- The Washington Times - Thursday, August 4, 2011

Verizon Communications Inc., the region’s top telephone service provider, is facing a 12:01 a.m. Sunday strike deadline, at which time 45,000 union employees in nine states, including Maryland and Virginia, as well as the District, may walk off their jobs.

On Thursday, negotiations appeared to be heading down to that deadline, with neither side expressing great optimism. The last time Verizon’s workforce struck the firm was in 2000, when members of the Communications Workers of America (CWA) and the International Brotherhood of Electrical Workers (IBEW) walked off the job for 18 days.

“The parties are still very far apart,” IBEW media director Jim Spellane told The Washington Times. “Verizon came in with a very draconian set of proposals to cut back [working] conditions, to take it back decades, basically. Our members are obviously resisting that.

“A strike is a drastic action, and it’s a hardship on everybody,” he added, but “it is a possibility.”

Candice Johnson, communications director for the CWA, said that while that union’s “workers want a contract,” Verizon “has made a number of unreasonable demands, especially for a company that has been quite profitable, [having] made $20 billion in profits the last four years.”

Verizon spokesman Richard J. Young, speaking from Philadelphia, where talks are being held, said the firm is “negotiating in good faith, and we hope to reach final agreement that balances the needs of all parties.”

However, he said, the “economy is in a difficult period, and our wireline business has its own set of challenges,” referring to the firm’s traditional telephone business, where customers are connected via a line that comes into the home. That is where the CWA and IBEW members work, and that business has, Mr. Young said, “been declining for past 10 years as consumers use alternative technologies, including wireless and cable telephony.”

Mr. Young asserted that customers are ditching traditional wireline service in favor of wireless cellphones and cable — as well as Internet-based telephony services, such as Vonage and McLean-based Primus Communications. He said the firm is “operating under a cost structure that was set in place several decades ago. Some of the work rules are out of touch with today’s marketplace.”

Verizon, Mr. Young said, needs “to make the wirelines business more competitive.”

“One way is to alleviate some of these costs,” he said.

The firm’s request that unionized workers make a “contribution” towards health care premiums is a sticking point, however.
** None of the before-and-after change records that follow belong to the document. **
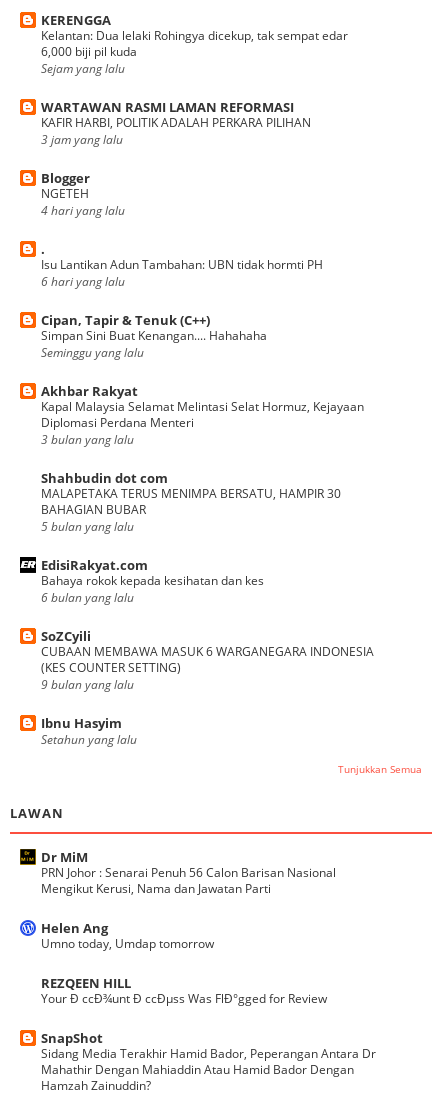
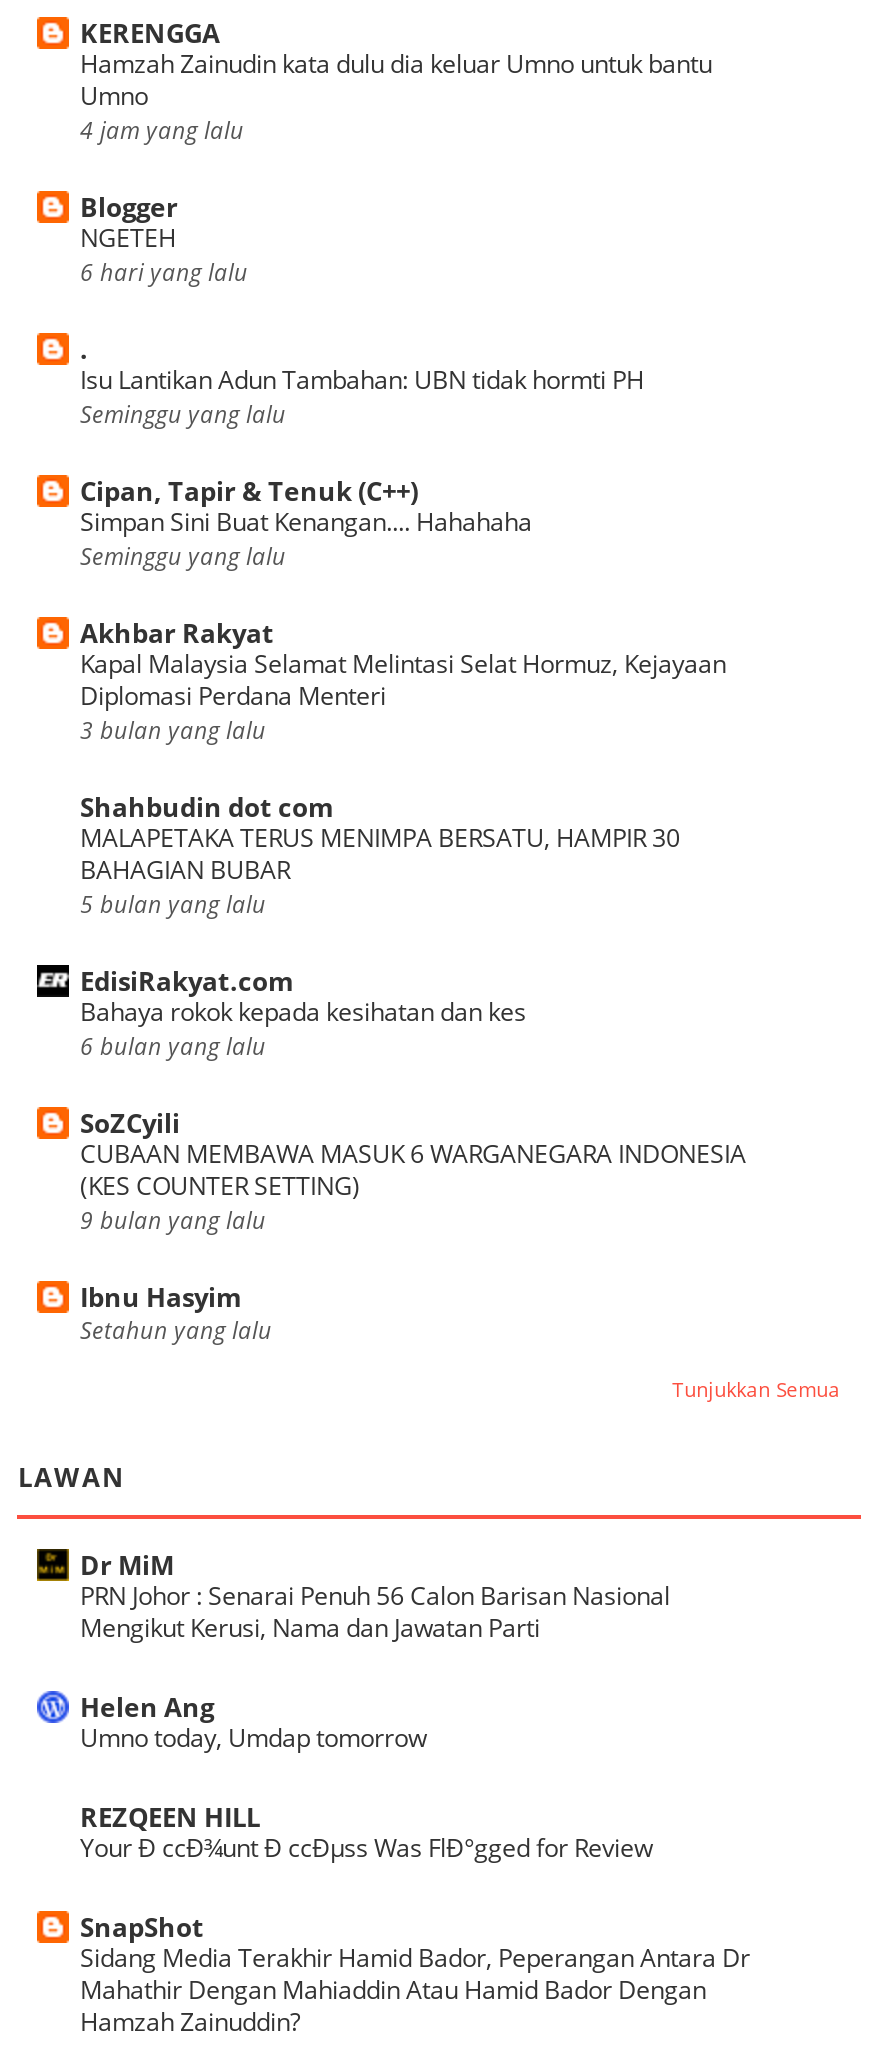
- Kelantan: Dua lelaki Rohingya dicekup, tak sempat edar
- 6,000 biji pil kuda
- Sejam yang lalu
- WARTAWAN RASMI LAMAN REFORMASI
- KAFIR HARBI, POLITIK ADALAH PERKARA PILIHAN
- 3 jam yang lalu
+ Hamzah Zainudin kata dulu dia keluar Umno untuk bantu
+ Umno
+ 4 jam yang lalu

- 4 hari yang lalu

moved up: 6 hari yang lalu

+ Seminggu yang lalu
On the company’s side, Mr. Young said, nonunion employees of Verizon currently pay part of their health insurance premiums, while, in total, the firm “spends more than $4 billion annually on health care, or $400,000 an hour for our employees.”

While declining to discuss specific plans, Mr. Young said the union had been given “several proposals with as little as $100 a month” being requested.

The CWA’s Ms. Johnson asserts the firm’s “health care proposal would cost [union] families another $6,000 a year.”

“From a profitable company such as Verizon, it doesn’t make sense,” she said.

On July 22, Verizon reported 57 cents in earnings per share for the quarter of 2011, versus “a second-quarter 2010 loss of 42 cents per share.”

According to a Verizon news release announcing the results, the company’s top executive was pleased with the financial outcome.

“In terms of earnings growth and the acceleration of revenue growth, this has been one of Verizon’s best quarters since the 2008 economic downturn,” said Ivan Seidenberg, Verizon’s chairman, who gave up his CEO post on Aug. 1 in a pre-retirement move. “We expanded sequential margins in both our wireline and wireless businesses, and in the second half of the year, we expect Verizon to build on this strong, positive momentum to continue to drive profitable, sustainable growth,”

Mr. Seidenberg was quoted as saying, “We remain focused on our cost structure, as we deliver improvements in wireline margins quarter after quarter.”

On Aug. 1, Lowell C. McAdam, a licensed professional engineer who has spent the majority of his 28 year in telecommunications working for Verizon or its predecessor ventures, became president and CEO, succeeding Mr. Seidenberg in the latter role.

Should a strike happen, Mr. Young said, the firm is prepared: “Tens of thousands of [Verizon] managers and other personnel have been trained to perform emergency assignments,” he said, claiming these people would handle “network repair, customer service, [and] billing. We’re confident we can maintain our systems.”

Ms. Johnson, the CWA spokeswoman, said the goal is to keep union jobs in the U.S.: “These are good jobs. Our members have made Verizon the successful company that it is.”